Study aims to reduce risk of asthma by treating infant atopic dermatitis

September 1, 2004

National report - A large, prospective, six-year clinical trial is well under way to investigate whether early, aggressive treatment of atopic dermatitis in infants can alter the future course of their skin disorder and the development of other manifestations of atopy, particularly asthma.

National report - A large, prospective, six-year clinical trial is well under way to investigate whether early, aggressive treatment of atopic dermatitis in infants can alter the future course of their skin disorder and the development of other manifestations of atopy, particularly asthma.

The study, launched last fall, is enrolling approximately 1,100 children ages 3 months to 18 months with a <3-month duration of atopic dermatitis and an immediate family member with atopic disease. The children are being randomized to initial double-blind treatment of active atopic dermatitis with pimecrolimus cream 1 percent (Elidel, Novartis) or vehicle. Management in both study arms allows for rescue as needed after three days with fluticasone propionate 0.05 percent (Cutivate, GlaxoSmithKline).

Treatment is continued until clearing is achieved, and restarted as needed. In addition, a bland emollient is being used routinely in all children.

"The incidence of eczema has quadrupled over the last 50 years, and that has paralleled the increasing incidence of asthma. It is exciting to think that through early effective management of atopic dermatitis, dermatologists may play a very important role not only in improving quality of life for atopic dermatitis patients and their families, but also in decreasing the risk of another life-altering and potentially life-threatening condition," says Amy S. Paller, M.D., a principal investigator and professor and chair, department of dermatology, Northwestern University Feinberg School of Medicine, Chicago.

Halting the march

The study is based on the theory that epicutaneous allergen sensitization through the disrupted atopic skin barrier amplifies a systemic allergic response that goes on to affect the upper and lower airways. According to that theory, allergens binding to Langerhans cells in the skin migrate to the lymph nodes, inducing excess IgE production and a pool of Th2 cells that enter the circulation to reach nasal and lung mucosa. In developing the protocol, the investigators are hypothesizing that early, aggressive treatment of atopic dermatitis with pimecrolimus will improve the skin barrier and thereby reduce epicutaneous allergen penetration and the cascade leading to development of asthma or allergic rhinitis.

"There are several lines of evidence supporting the concept that the risk of asthma may be controlled by early treatment of atopic dermatitis to reduce epicutaneous sensitization," says Jonathan M. Spergel, M.D., principal investigator and assistant professor, division of allergy and immunology, University of Pennsylvania School of Medicine, Philadelphia.

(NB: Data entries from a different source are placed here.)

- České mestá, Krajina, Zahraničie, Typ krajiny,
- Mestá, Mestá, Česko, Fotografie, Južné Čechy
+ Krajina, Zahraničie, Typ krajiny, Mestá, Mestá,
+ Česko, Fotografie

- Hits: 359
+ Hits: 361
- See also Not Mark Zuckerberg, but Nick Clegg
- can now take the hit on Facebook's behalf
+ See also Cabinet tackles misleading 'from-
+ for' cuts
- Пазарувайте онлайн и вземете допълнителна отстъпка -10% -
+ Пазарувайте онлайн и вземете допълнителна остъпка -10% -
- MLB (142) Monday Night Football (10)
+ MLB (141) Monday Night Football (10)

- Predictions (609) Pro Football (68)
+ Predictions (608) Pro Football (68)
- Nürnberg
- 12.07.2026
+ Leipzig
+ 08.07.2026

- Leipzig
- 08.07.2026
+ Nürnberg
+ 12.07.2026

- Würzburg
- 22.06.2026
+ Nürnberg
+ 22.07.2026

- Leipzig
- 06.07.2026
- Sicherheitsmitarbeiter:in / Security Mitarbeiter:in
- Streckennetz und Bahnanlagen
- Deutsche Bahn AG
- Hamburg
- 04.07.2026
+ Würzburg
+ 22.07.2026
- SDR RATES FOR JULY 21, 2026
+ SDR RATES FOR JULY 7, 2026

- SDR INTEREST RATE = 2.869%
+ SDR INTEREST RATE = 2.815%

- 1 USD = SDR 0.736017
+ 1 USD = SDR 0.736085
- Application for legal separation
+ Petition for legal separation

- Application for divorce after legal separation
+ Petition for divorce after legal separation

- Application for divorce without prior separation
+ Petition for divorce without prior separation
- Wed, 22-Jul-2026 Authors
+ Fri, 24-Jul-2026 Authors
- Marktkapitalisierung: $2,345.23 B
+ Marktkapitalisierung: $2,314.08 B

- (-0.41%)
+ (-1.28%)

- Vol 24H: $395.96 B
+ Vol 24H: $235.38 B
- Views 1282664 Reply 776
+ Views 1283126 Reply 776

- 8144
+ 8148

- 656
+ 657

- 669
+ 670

Mouse studies Some of the most compelling support comes from a mouse model allergy study performed by Dr. Spergel and colleagues showing an association between prior epicutaneous sensitization and subsequent systemic allergic responses and airway sensitization. In that investigation, animals sensitized to ovalbumin via its application under occlusion to tape-stripped skin developed histologic skin changes consistent with atopic dermatitis. In addition, compared with saline-treated controls, those animals manifested an increased systemic allergic response to inhaled ovalbumin as well as airway hyper-responsiveness to methacholine.

Other support for the concept that systemic allergen sensitization can be mediated through the skin derives from the observation that patients with atopic dermatitis have large numbers of circulating allergen sensitization cells, particularly CLA+ Th2 cells.

Furthermore, epidemiologic studies show that atopic dermatitis patients have not only an increased risk of developing asthma, they also have elevated serum IgE levels, and that earlier sensitization, higher IgE levels and greater atopic dermatitis severity correlate with an increased likelihood of developing asthma.

"Those relationships between atopic dermatitis and asthma risk suggest infants should be a target population for preventing asthma," Dr. Spergel says. "There have been some studies investigating a potential benefit of prophylactic antihistamine treatment in children with atopic dermatitis, but this study is unique in examining whether asthma risk can be modulated through better control of atopic dermatitis."